Some people are adamant that the audio that’s generated from a record player or turntable is more authentic to what a recording artist or band intended than anything that can be heard from music in a digital format. If you have that belief, or you’re just going for the nostalgic experience of listening to vinyl albums, then a record player is definitely worth it.

Although, if you subscribe to a streaming music service, like Apple Music or Spotify, there’s definitely something to be said about using the voice assistant built into your mobile device, computer or smart speaker, and simply being able to verbally request any song you want played instantly.

What Is The Difference Between A Record Player And A Turntable?

Many people use the term record player and turntable interchangeably. Technically, a record player has a built-in amplifier and speakers, so it’s an all-in-one unit. A turntable, however, includes a platter (upon which the records are placed to spin them), as well as a tonearm/cartridge that picks up the audio that’s carved into the record. A separate pre-amp, amplifier and speakers are required and need to be connected to the turntable, often using cables.

Can Record Players Connect To Bluetooth Speakers?

Some modern day record players and turntables that have Bluetooth functionality built into them can wirelessly play music through Bluetooth speakers. Typically, the speakers need to be within about 33 feet from the record player.

What Makes A Record Player Sound Good?

The obvious answer is the production quality of the music that’s been recorded and pressed onto a vinyl album will determine how good that audio sounds. However, when a record player is involved in the audio playback process, sound quality is directly impacted by how accurately the stylus (needle) reads the record grooves—without adding any unwanted distortion. Any unnecessary vibration of the record player, for example, will generate unwanted hisses or noise.

Ultimately, for a record player to sound good, it needs to utilize a low vibration chassis and motor. A motor/drive that operates at a consistent speed is also necessary, as is having a low resonance tonearm that’s able to ride the grooves of the album freely.

Finally, the record player needs to have a high-quality phono cartridge. After all, it’s the phono cartridge that transforms the physical grooves on a vinyl album into an electric audio signal that the record player can utilize to generate the audio we actually hear through speakers.

Ways to Expand Your Vinyl Record Collection

In today’s digital world, vinyl records can be hard to find. To expand your vinyl record collection, your best bet is to visit websites, like:, Boomkat, Amoeba Music, Presto Music or Dusty Groove.

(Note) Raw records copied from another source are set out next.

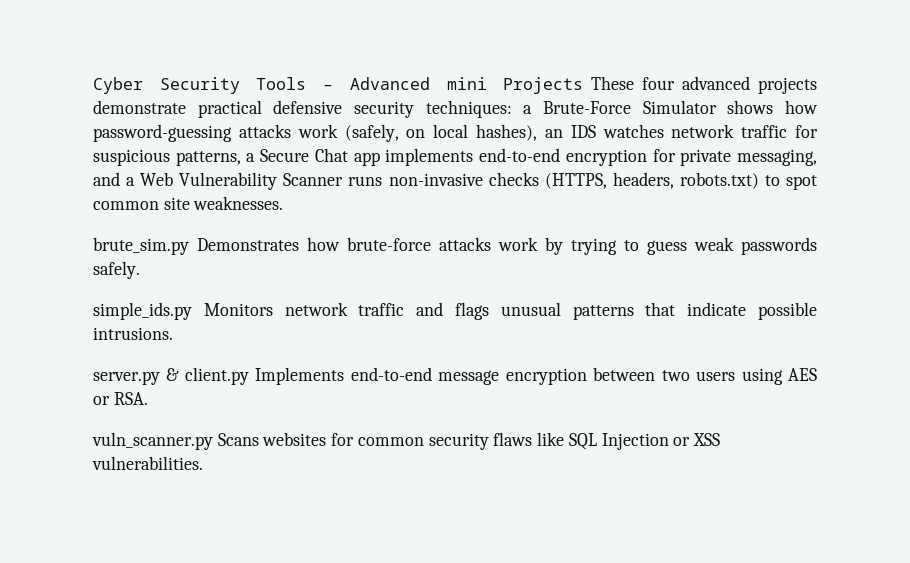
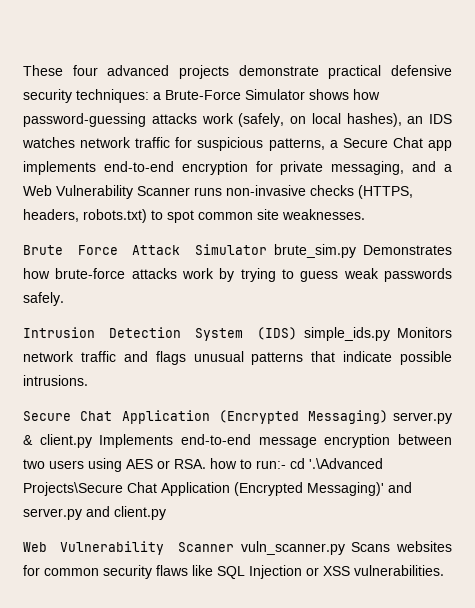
- Cyber Security Tools – Advanced mini Projects These four advanced projects demonstrate practical defensive security techniques: a Brute-Force Simulator shows how password-guessing attacks work (safely, on local hashes), an IDS watches network traffic for suspicious patterns, a Secure Chat app implements end-to-end encryption for private messaging, and a Web Vulnerability Scanner runs non-invasive checks (HTTPS, headers, robots.txt) to spot common site weaknesses.
+ These four advanced projects demonstrate practical defensive security techniques: a Brute-Force Simulator shows how password-guessing attacks work (safely, on local hashes), an IDS watches network traffic for suspicious patterns, a Secure Chat app implements end-to-end encryption for private messaging, and a Web Vulnerability Scanner runs non-invasive checks (HTTPS, headers, robots.txt) to spot common site weaknesses.
- brute_sim.py Demonstrates how brute-force attacks work by trying to guess weak passwords safely.
+ Brute Force Attack Simulator brute_sim.py Demonstrates how brute-force attacks work by trying to guess weak passwords safely.
- simple_ids.py Monitors network traffic and flags unusual patterns that indicate possible intrusions.
+ Intrusion Detection System (IDS) simple_ids.py Monitors network traffic and flags unusual patterns that indicate possible intrusions.
- server.py & client.py Implements end-to-end message encryption between two users using AES or RSA.
- vuln_scanner.py Scans websites for common security flaws like SQL Injection or XSS vulnerabilities.
+ Secure Chat Application (Encrypted Messaging) server.py & client.py Implements end-to-end message encryption between two users using AES or RSA. how to run:- cd '.\Advanced Projects\Secure Chat Application (Encrypted Messaging)' and server.py and client.py
+ Web Vulnerability Scanner vuln_scanner.py Scans websites for common security flaws like SQL Injection or XSS vulnerabilities.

Other options for finding vinyl records include visiting antique stores, attending yard sales, visiting your grandparents, or seeking out the few independently owned, brick-and-mortar record stores that still exist.

Popular retail chains, including Best Buy, Urban Outfitters, Barnes & Noble and FYE, for example, also sell vinyl records from their respective stores and online, as a growing number of modern-day recording artists and bands are still releasing new music on vinyl.